Examine the records and identify each line that includes the string "trash". Copy those lines.
**** Given records ****
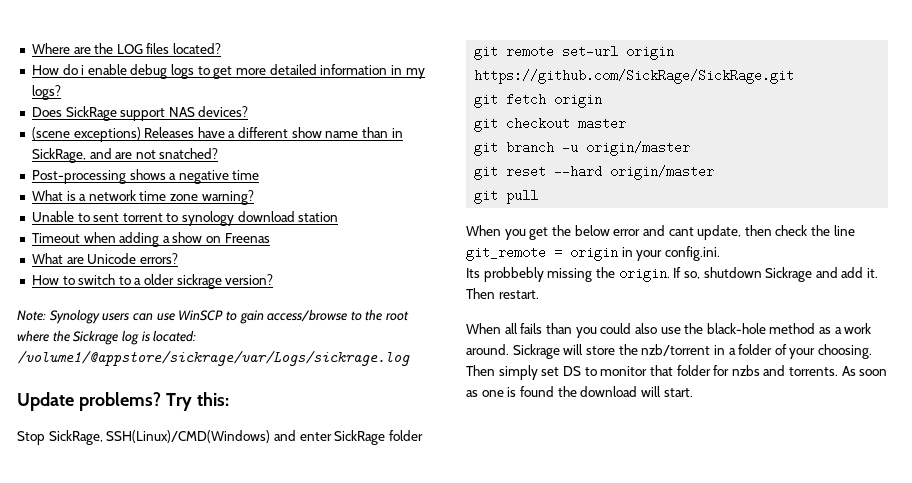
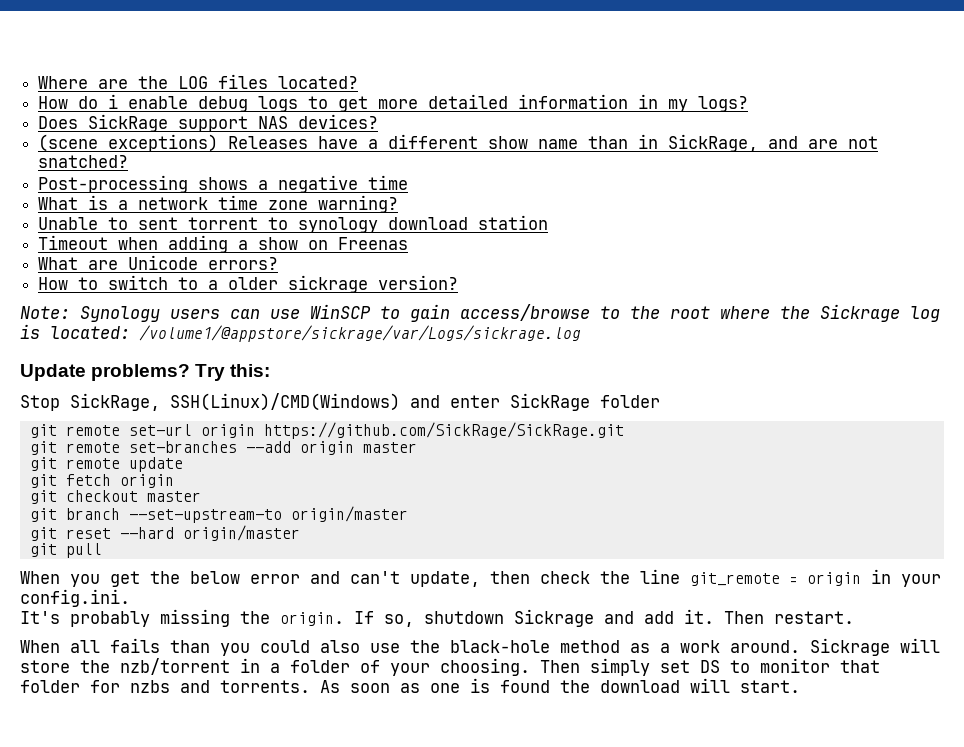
(795, 76) none -> [29,441,417,455] [29,457,183,472] // git remote set-branches --add origin master // git remote update
[562,141,579,154] -u -> [128,509,282,523] --set-upstream-to
[668,227,694,236] cant -> [350,571,400,584] can't
[466,267,544,282] Its probbebly -> [20,611,150,627] It's probably

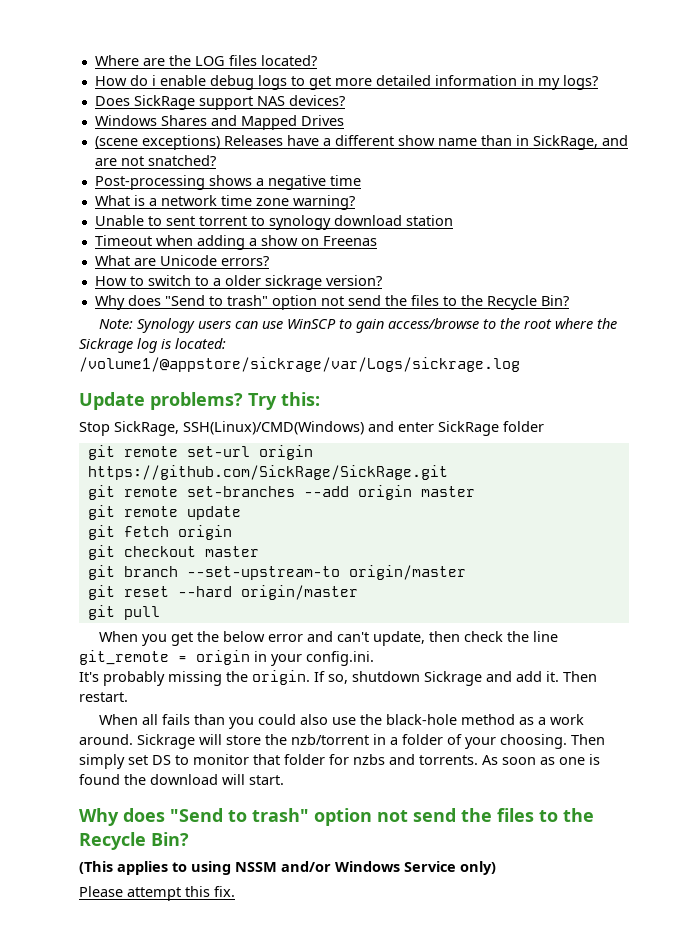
(379, 121) none -> [94,115,344,130] // Windows Shares and Mapped Drives
(459, 282) none -> [94,295,569,310] // Why does "Send to trash" option not send the files to the Recycle Bin?
(800, 686) none -> [79,808,594,826] [79,832,189,850] [79,861,496,875] [79,886,235,901] // Why does "Send to trash" option not send the files to the Recycle Bin? // (This applies to using NSSM and/or Windows Service only) // Please attempt this fix.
****
> _Expected answer_
(459, 282) none -> [94,295,569,310] // Why does "Send to trash" option not send the files to the Recycle Bin?
(800, 686) none -> [79,808,594,826] [79,832,189,850] [79,861,496,875] [79,886,235,901] // Why does "Send to trash" option not send the files to the Recycle Bin? // (This applies to using NSSM and/or Windows Service only) // Please attempt this fix.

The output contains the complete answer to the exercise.